陈厌青奶奶就躺在靠窗的床位上,手上还打着点滴,两个手臂被打得青青紫紫的一片。老人爱干净,哪怕是这种情况下,她的头发也一丝不苟地梳在耳背。
“奶奶,我来看你了。”陈厌青拉开半边窗子,让空气流通一些,轻声细语地问她,“今天有没有好一些?”
奶奶很开心,忙点点头:“好多啦,青青怎么有时间来看奶奶啦?”
梁余发现,陈厌青太像他奶奶了,这小孩儿会长,光盯着好的基因长,哪怕是没见过他的混蛋父母,他也能肯定,陈厌青没遗传到半点他们俩的混蛋脾气,而是像极了温柔的奶奶。
陈厌青坐在床边,给她按摩僵硬的手臂,眯着眼睛笑:“我们今天放假呀,你看我同学还过来一起看你啦!奶奶你有没有好好吃饭呀?”

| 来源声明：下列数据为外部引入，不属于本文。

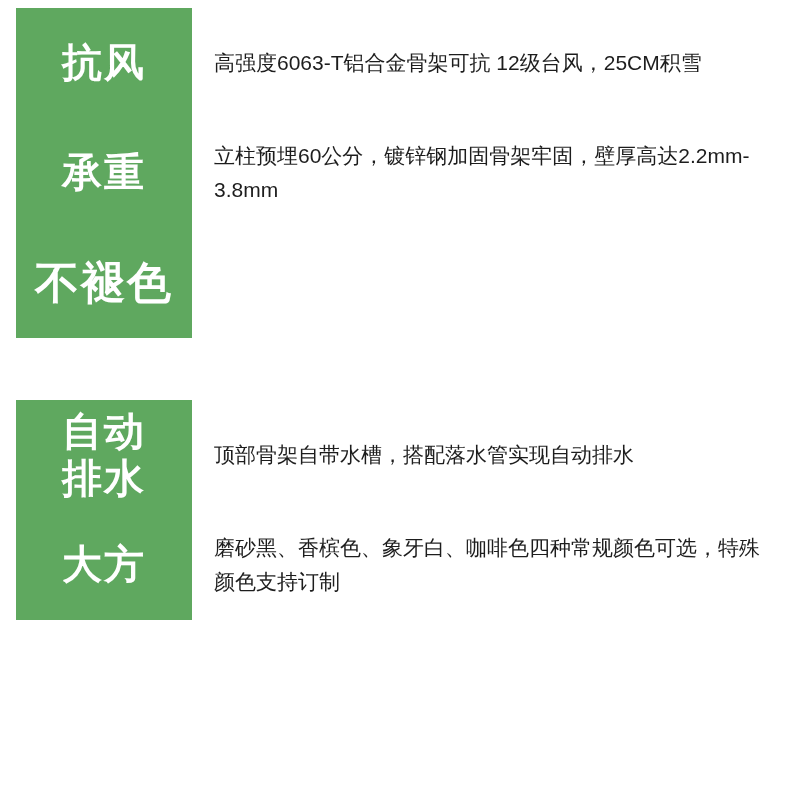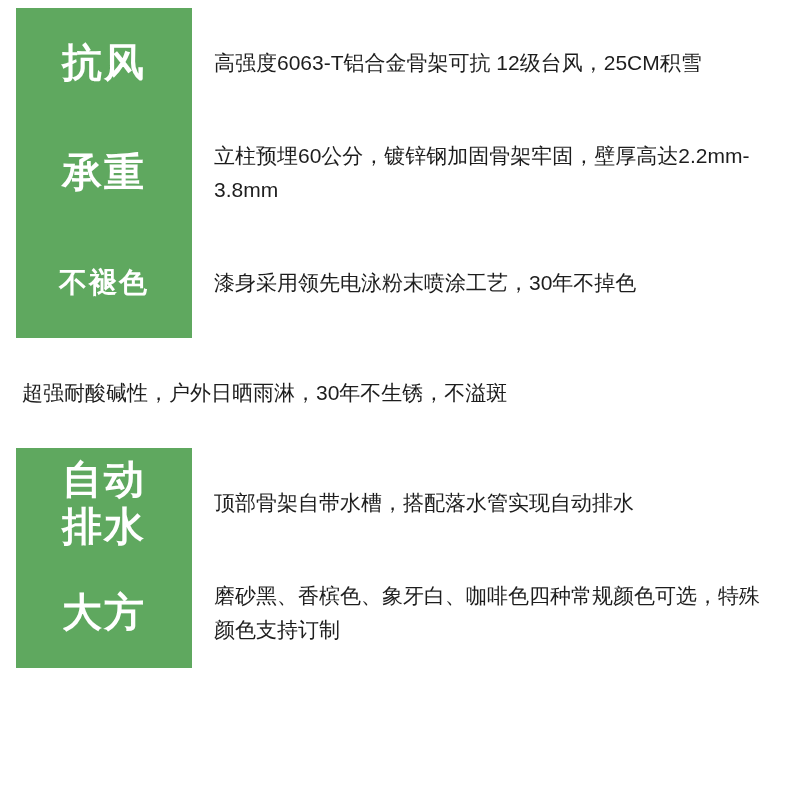"不褪色" .badge.single-line { font-size: 28px -> 44px }
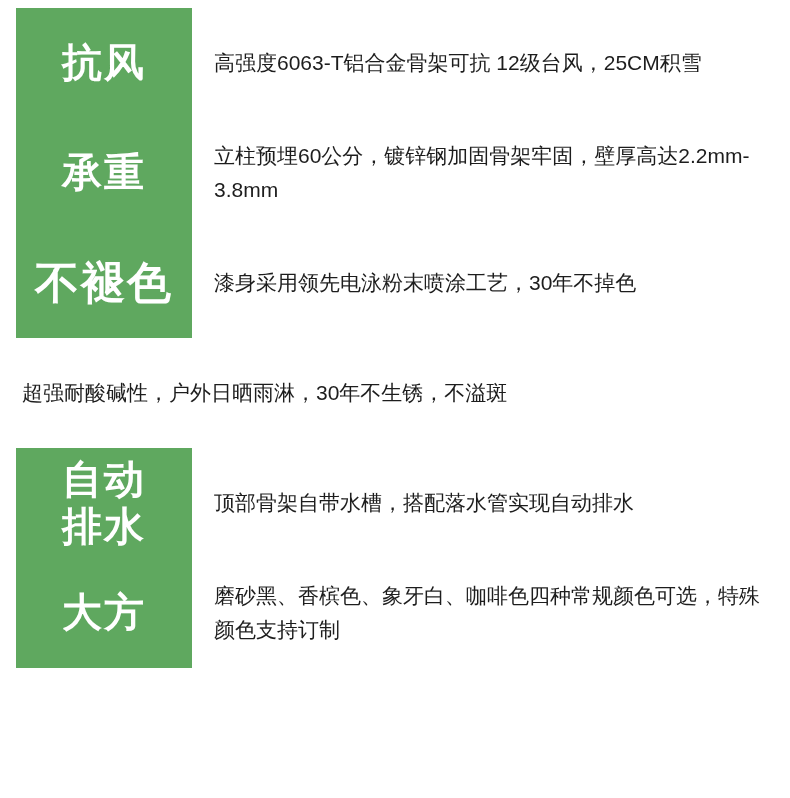"漆身采用领先电泳粉末喷涂工艺，30年不掉色" div.desc { html: <div> <span>漆身采用领先电泳粉末喷涂工艺，30年不掉色</span> </div> -> none }
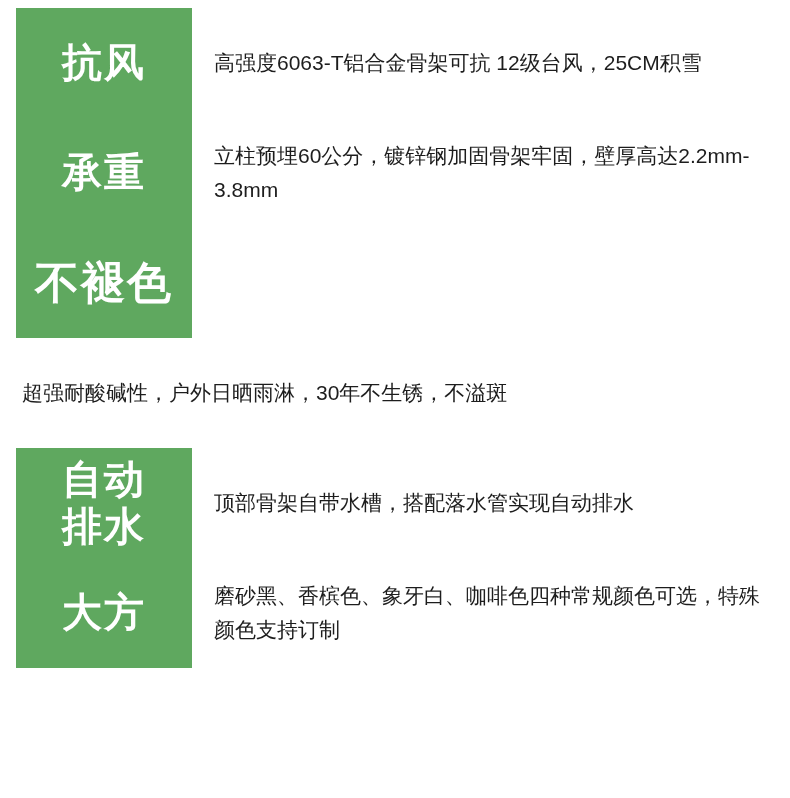"超强耐酸碱性，户外日晒雨淋，30年不生锈，不溢斑" div.desc { html: <div> <span>超强耐酸碱性，户外日晒雨淋，30年不生锈，不溢斑</span> </div> -> none }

“有!青青乖乖,只有你还想着奶奶啦,奶奶只有你一个宝贝啦。”奶奶也笑起来,梁余又想,奶奶年轻的时候肯定也是个漂亮的大美人,要不然怎么能笑得那么好看。
陈厌青和奶奶聊了会儿天,又拿过鸡丝粥,给她吹凉,一口一口喂给她。
老人家吃不了太硬的食物,只能吃下软绵的,以往陈厌青总会变着法地给她把饭菜煲烂,现在只能吃点粥了。
梁余也坐到另一边,学着陈厌青的样子给奶奶按摩手臂。
这傻孩子运气好,家里人都长寿健康,小痛小病基本没有,身体倍儿棒,吃嘛嘛香。
但他能共情到陈厌青,替他深感痛苦。
“你叫什么名字,谢谢你陪青青来看我这个老婆子呀!”奶奶轻轻拍拍梁余的手。
梁余能感觉到奶奶皱皱的皮肤轻轻抚着他的手,温暖且亲切,他笑着回道:“奶奶,我叫梁余,是......是青青的同桌,青青可好了,他还会帮我打水呢!”
陈厌青喂饭的手抖了抖。
奶奶喊的青青,是他的小名,还没出生的时候奶奶定下来的。
爸爸妈妈那个时候感情已经破裂了,他爸老带小情人回家,他妈大着肚子看着他们进进出出,故而两个人都不喜欢他,所以给他取名厌青,意思是讨厌青青;但奶奶却很喜欢他,把他抱在怀里,装在心里,嘴里喊的青青啊,是家的温暖。
但梁余喊的青青,他却下意识地听成了卿卿,卿卿啊,是我好喜欢你的卿卿。
奶奶:“谢谢你们喜欢青青呀!”
是错觉吧?陈厌青想。
跟奶奶一直聊到两点多,医生进来给奶奶拔了针,奶奶手上只剩下一个留置针。陈厌青给奶奶调了调床的斜度,看着奶奶睡着了,这才带着梁余走出了房间。
出去的时候正好碰上隔壁床的张奶奶,陈厌青还打了个招呼,帮张奶奶去打了点热水。
“接下来回学校吗?”梁余问他。
陈厌青摇摇头:“我要回家一趟,该收拾收拾家里了,奶奶说家里不收拾很难受。”
“我陪你一起。”梁余说道,“我干活儿可好了。”
陈厌青没说话,梁余就当他同意了。